ビクラムが生徒たちの心を掴むプロセスはめちゃくちゃうまい。自分の言葉を疑うな、プロセスを信じろと繰り返し刷り込み、レッスン中にビクラム対生徒のコールアンドレスポンスを挟んで一体感を作る。女性の生徒に向かって「クソ女!」と罵り、そうかと思えばいきなり褒めちぎる。「俺は君たちが会った中で一番賢い人間だ!」と断言されれば、海パン一枚に変なちょんまげみたいなヘアスタイルで自信たっぷりに出てくるのも、凡人の自分には理解できない深い理由があるのだろうと思ってしまうかもしれない。
結局複数の女性から裁判を起こされてしまったビクラム。
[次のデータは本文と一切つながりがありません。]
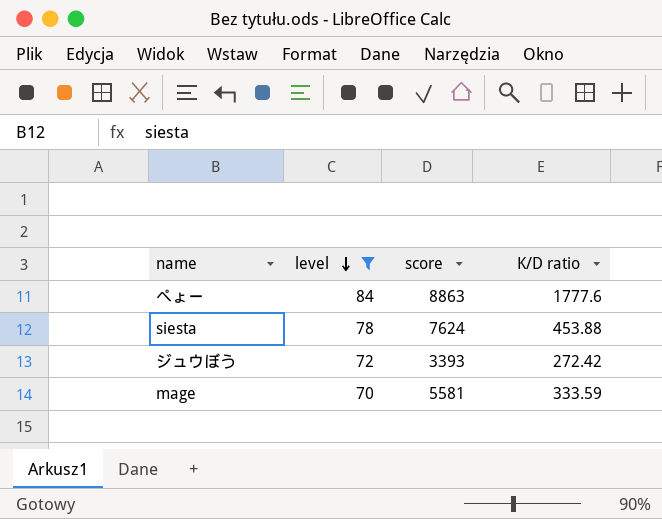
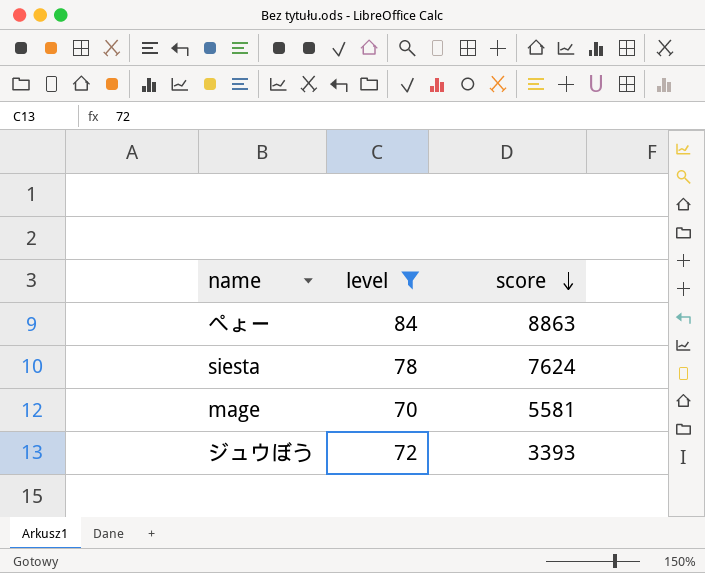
row order: level descending -> score descending
column K/D ratio | position: 4 -> none

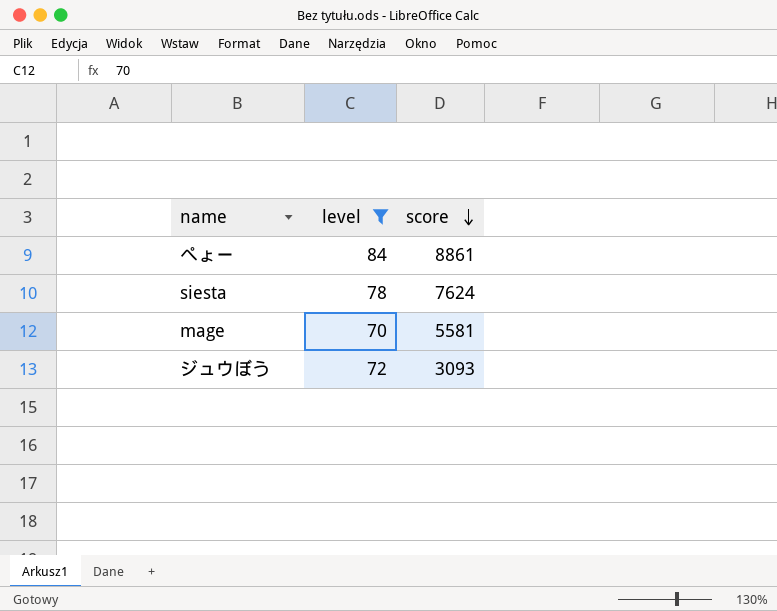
ぺょー | score: 8863 -> 8861
ジュウぼう | score: 3393 -> 3093

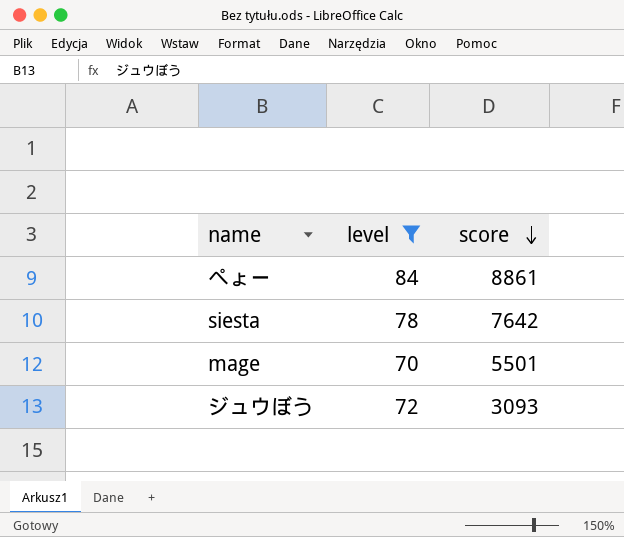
siesta | score: 7624 -> 7642
mage | score: 5581 -> 5501

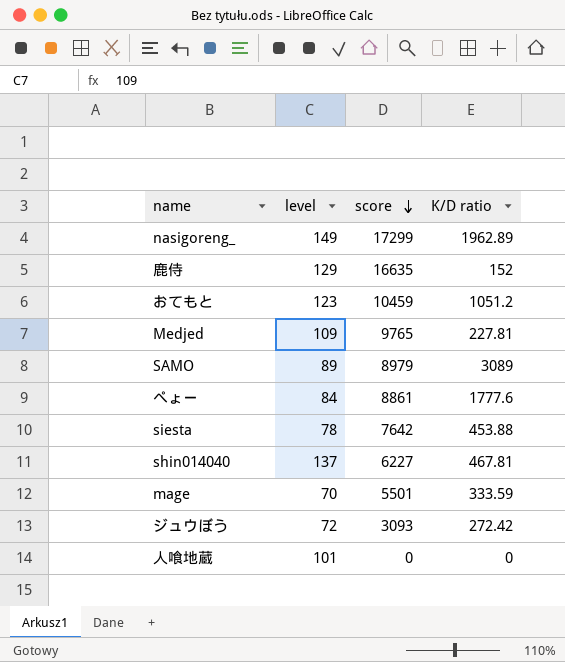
filter: level <= 84 -> none
column K/D ratio | position: none -> 4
だが実のところ、それで話は終わらない。『ビクラムの正体』では、ここからさらにもう一波乱ある。なんとも唖然とするような展開に、おれはあいた口が塞がらなかった。ビクラム、マジでとんでもない奴である。日本にも「ビクラムヨガ」の名前から改名したヨガスタジオはあるようだが、そりゃ改名するわと納得してしまった。
閉鎖的なコミュニティとその中にこもった絶対的権力者の恐ろしさ、そして二次被害が続出する性犯罪の特殊さ……。オチまで含めて『ビクラムの正体』は相当恐ろしいドキュメンタリーである。もちろんヨガに罪はなく、ヨガを利用してこれだけの状況を用意したビクラムのおっかなさがただただ印象に残る。自分も似たような状況に引きずり込まれないよう、ことあるごとに思い出したいドキュメンタリーだ。